After ballots are accepted, county elections staff will remove the ballots from their envelopes and begin scanning them. The scanner keeps track of the votes cast on each ballot and how many ballots are processed. On Election Day, the memory cards from each scanner will be plugged into an election computer to count all the votes.
If there is any indication that votes are being counted at any time before Election Day, something has gone wrong.
Different counties have different voting machine technology. Small and midsize counties will have to scan the by-mail ballots one at a time into voting machines. Large counties have machines that can read a few hundred ballots a minute.
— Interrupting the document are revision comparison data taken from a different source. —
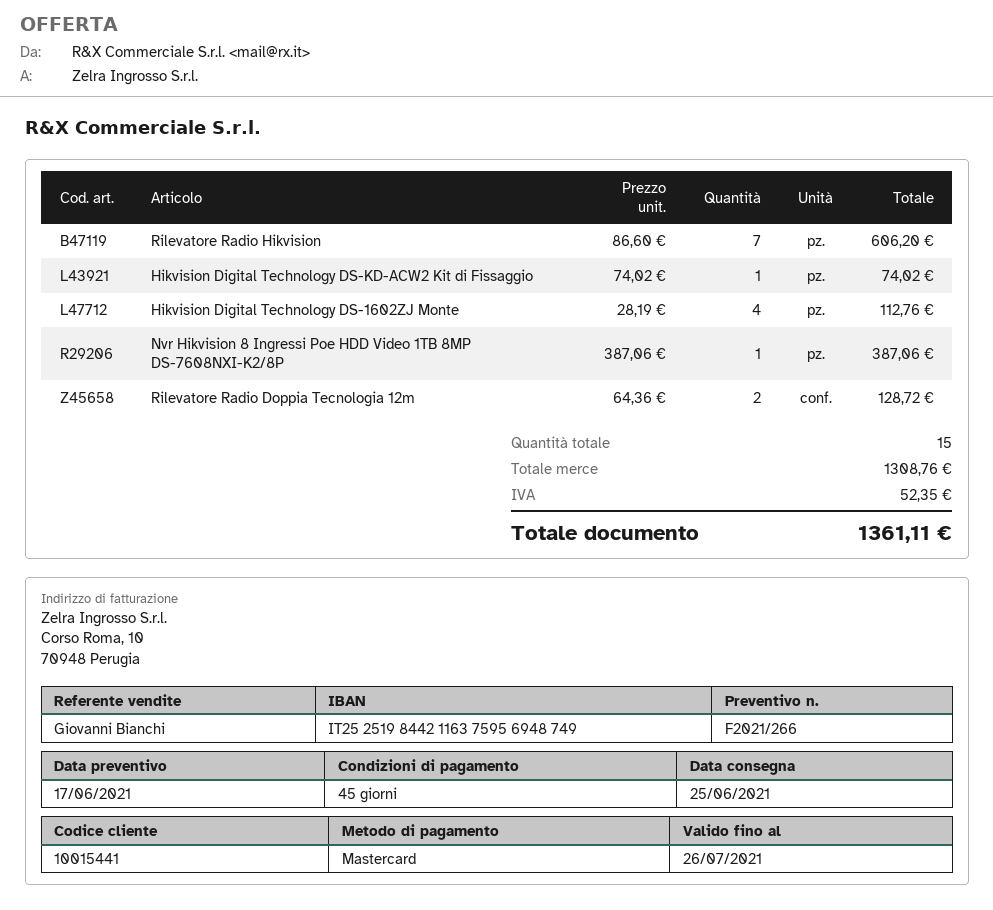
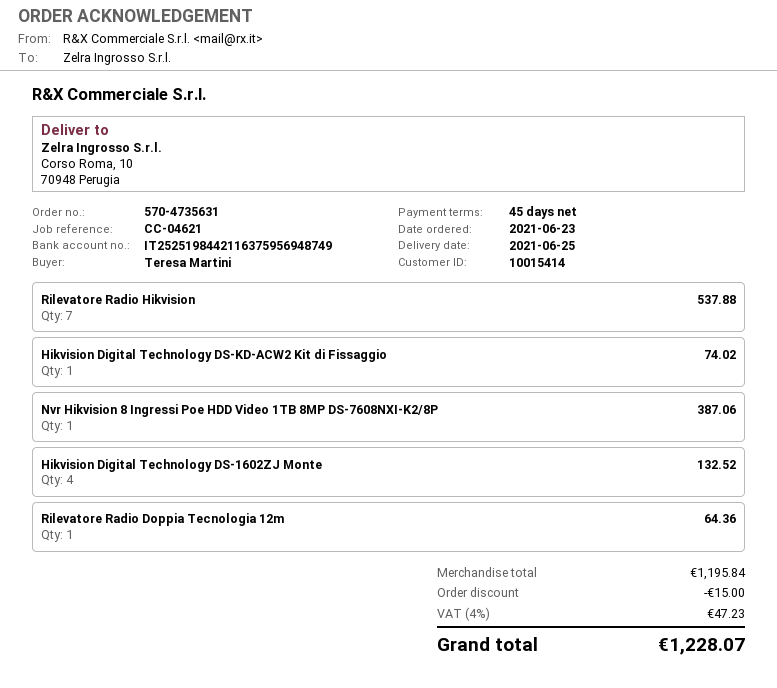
customer number: 10015441 -> 10015414
Rilevatore Radio Hikvision: 7 for 606.20 -> 7 for 537.88
Hikvision Digital Technology DS-1602ZJ Monte: 4 for 112.76 -> 4 for 132.52
Rilevatore Radio Doppia Tecnologia 12m: 2 for 128.72 -> 1 for 64.36
subtotal: 1308.76 -> 1195.84
discount: none -> 15.00
tax: 52.35 -> 47.23
total: 1361.11 -> 1228.07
Some ballots will not scan. Since these ballots went through the mail twice and were in voters’ homes, they may be wrinkled, bent, and have coffee rings or other household stains on them.
These ballots will be duplicated by teams of three elections staff members. They will copy all the votes onto a new ballot, scan it in and store both the new and old ballots.
Once this is done, the board members will vote to close the meeting.
For online meetings, open meetings law allows counties to charge $25 to each listener (if your county charges you, Carolina Public Press wants to know about it). Frayda Bluestein, professor of public law and government at the UNC School of Government, said this is not common.
Watching these meetings is important for regular voters, Lewin said, not just political operatives and election observers.
“They need to know that their ballots are being handled in a respectful, safe, and transparent manner so that they know when they sent their ballot into the board of elections, that it isn’t going into some black hole someplace, that it is being processed,” Lewin said. “And it is being counted, and it is being safeguarded.”